(Beginning of AVAILABLE DATA)
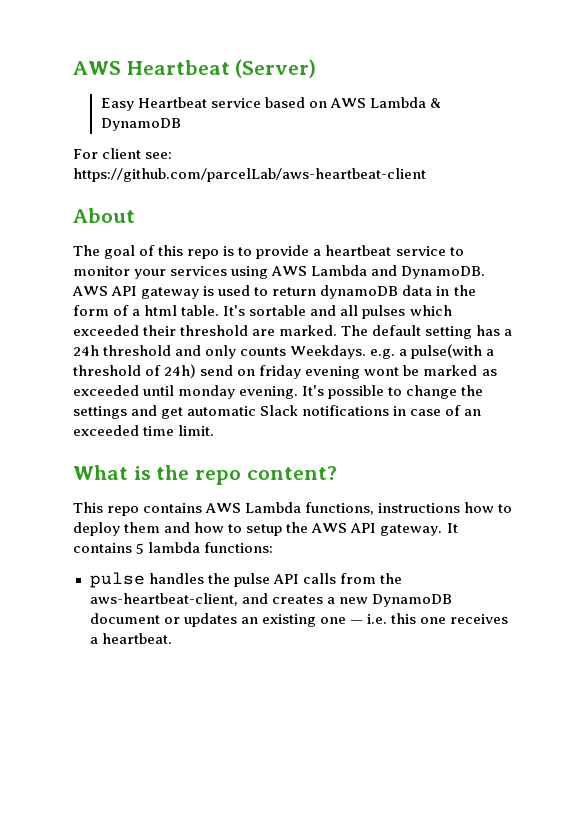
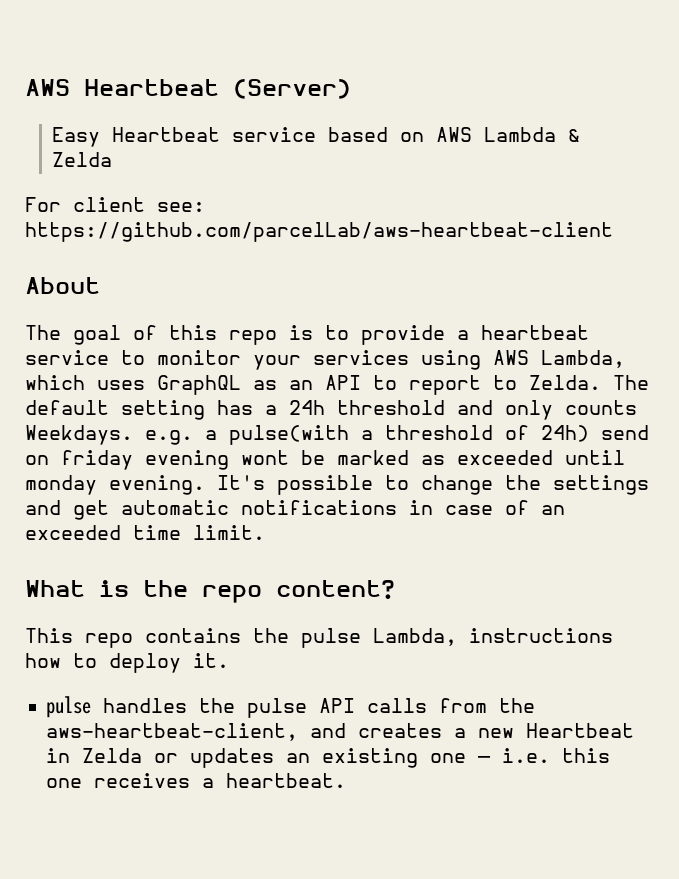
[100,118,181,131] DynamoDB -> [52,152,113,167] Zelda
[311,265,486,279] [72,285,476,299] [73,305,452,319] [73,325,338,336] Lambda and DynamoDB. AWS API gateway is used to return dynamoDB data in the form of a html table. It's sortable and all pulses which exceeded their threshold are marked. -> [541,350,625,368] [25,375,601,395] Lambda, which uses GraphQL as an API to report to Zelda.
[260,405,299,416] Slack -> (229, 507) none
[205,502,375,515] AWS Lambda functions, -> [253,628,457,648] the pulse Lambda,
[124,522,458,536] [73,542,274,554] them and how to setup the AWS API gateway. It contains 5 lambda functions: -> [193,653,229,668] it.
[371,594,452,607] [89,613,160,624] DynamoDB document -> [526,723,635,738] [46,748,143,763] Heartbeat in Zelda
(End of AVAILABLE DATA)
Wherever the word "functions" appears in the data, return the whole line.

▶ _REPLY TO THE TASK_:
[205,502,375,515] AWS Lambda functions, -> [253,628,457,648] the pulse Lambda,
[124,522,458,536] [73,542,274,554] them and how to setup the AWS API gateway. It contains 5 lambda functions: -> [193,653,229,668] it.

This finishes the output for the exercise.